Dataset records
★ ★ ★ ★ ★ ★ ★
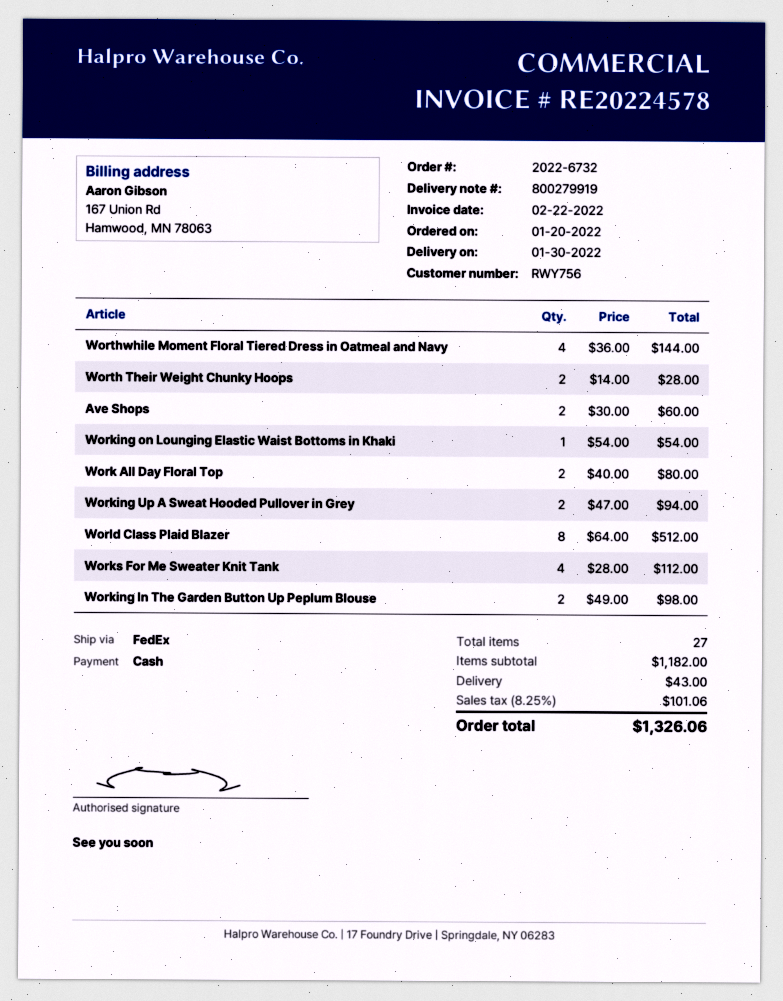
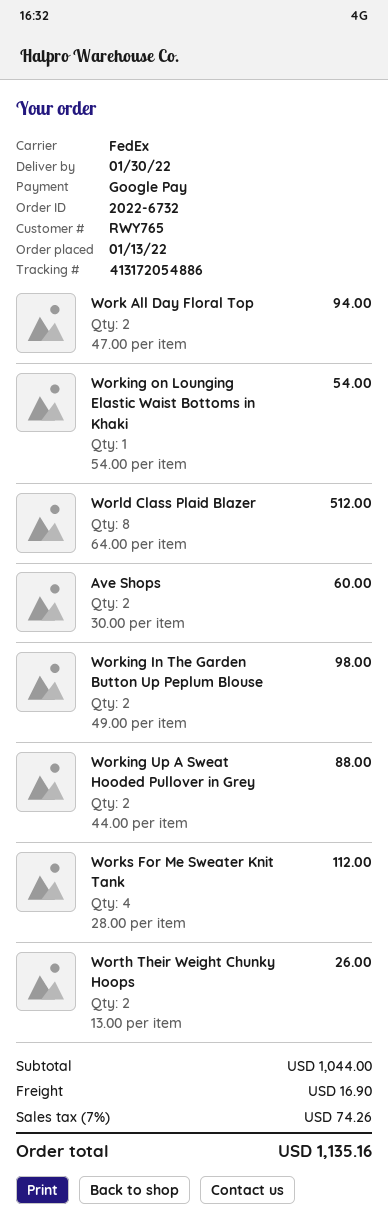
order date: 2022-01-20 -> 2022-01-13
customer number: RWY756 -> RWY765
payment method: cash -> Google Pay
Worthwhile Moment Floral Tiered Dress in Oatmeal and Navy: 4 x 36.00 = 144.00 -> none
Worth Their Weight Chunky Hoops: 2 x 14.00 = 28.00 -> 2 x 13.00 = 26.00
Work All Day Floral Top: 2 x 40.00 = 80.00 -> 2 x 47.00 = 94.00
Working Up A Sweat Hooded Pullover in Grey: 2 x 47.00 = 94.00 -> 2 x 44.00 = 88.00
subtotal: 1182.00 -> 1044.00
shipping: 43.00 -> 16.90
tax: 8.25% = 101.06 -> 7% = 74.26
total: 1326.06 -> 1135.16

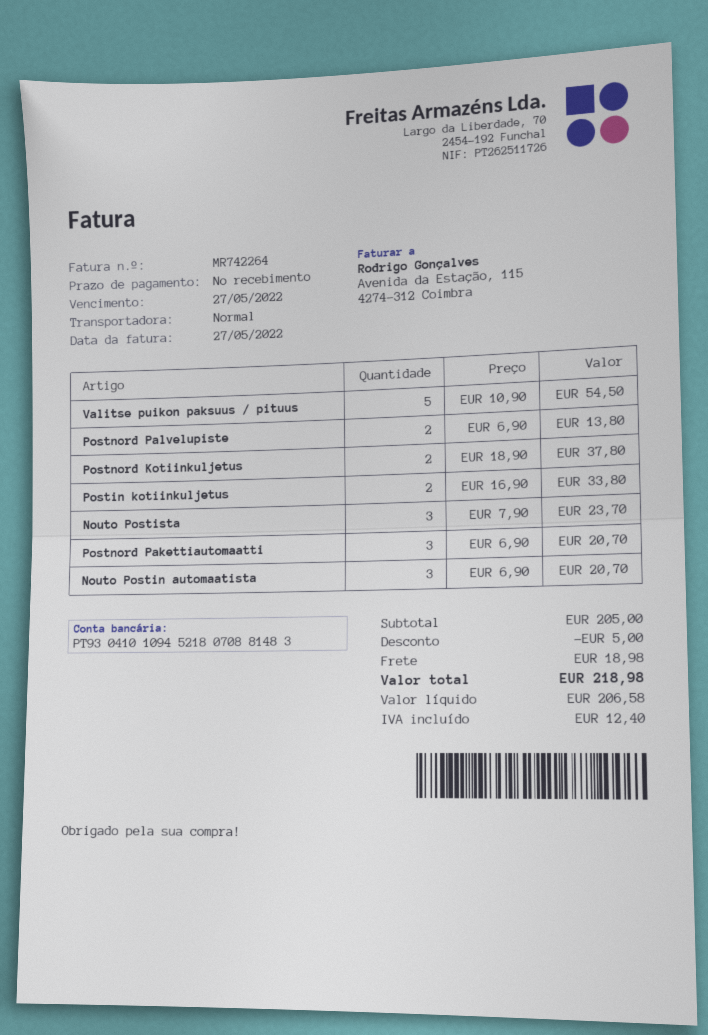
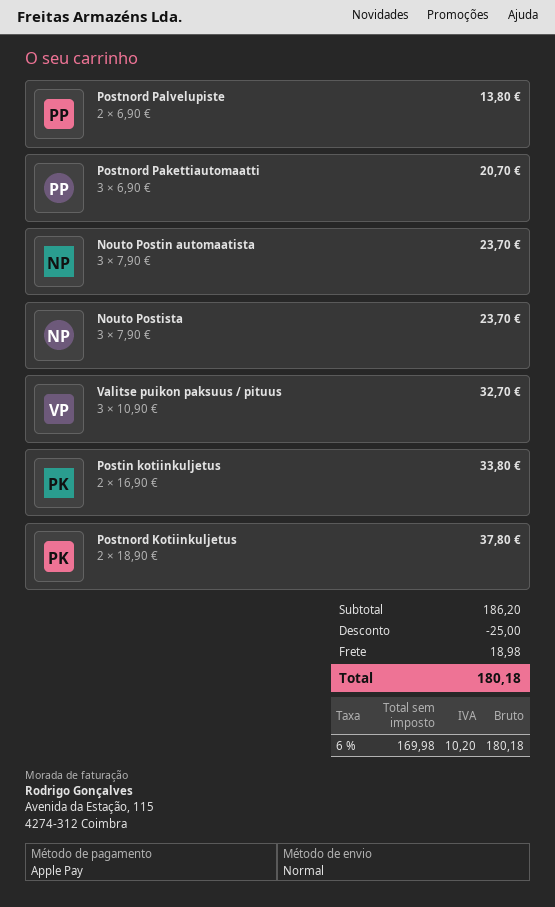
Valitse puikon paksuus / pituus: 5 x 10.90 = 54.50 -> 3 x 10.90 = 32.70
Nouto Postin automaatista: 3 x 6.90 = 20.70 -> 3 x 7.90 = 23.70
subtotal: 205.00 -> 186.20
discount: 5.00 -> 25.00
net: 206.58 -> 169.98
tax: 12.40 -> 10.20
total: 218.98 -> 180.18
★ ★ ★ ★ ★ ★ ★
__What you will do__
The output should consist of the records above, reproduced exactly, without pictures.

__Solution below__
order date: 2022-01-20 -> 2022-01-13
customer number: RWY756 -> RWY765
payment method: cash -> Google Pay
Worthwhile Moment Floral Tiered Dress in Oatmeal and Navy: 4 x 36.00 = 144.00 -> none
Worth Their Weight Chunky Hoops: 2 x 14.00 = 28.00 -> 2 x 13.00 = 26.00
Work All Day Floral Top: 2 x 40.00 = 80.00 -> 2 x 47.00 = 94.00
Working Up A Sweat Hooded Pullover in Grey: 2 x 47.00 = 94.00 -> 2 x 44.00 = 88.00
subtotal: 1182.00 -> 1044.00
shipping: 43.00 -> 16.90
tax: 8.25% = 101.06 -> 7% = 74.26
total: 1326.06 -> 1135.16

Valitse puikon paksuus / pituus: 5 x 10.90 = 54.50 -> 3 x 10.90 = 32.70
Nouto Postin automaatista: 3 x 6.90 = 20.70 -> 3 x 7.90 = 23.70
subtotal: 205.00 -> 186.20
discount: 5.00 -> 25.00
net: 206.58 -> 169.98
tax: 12.40 -> 10.20
total: 218.98 -> 180.18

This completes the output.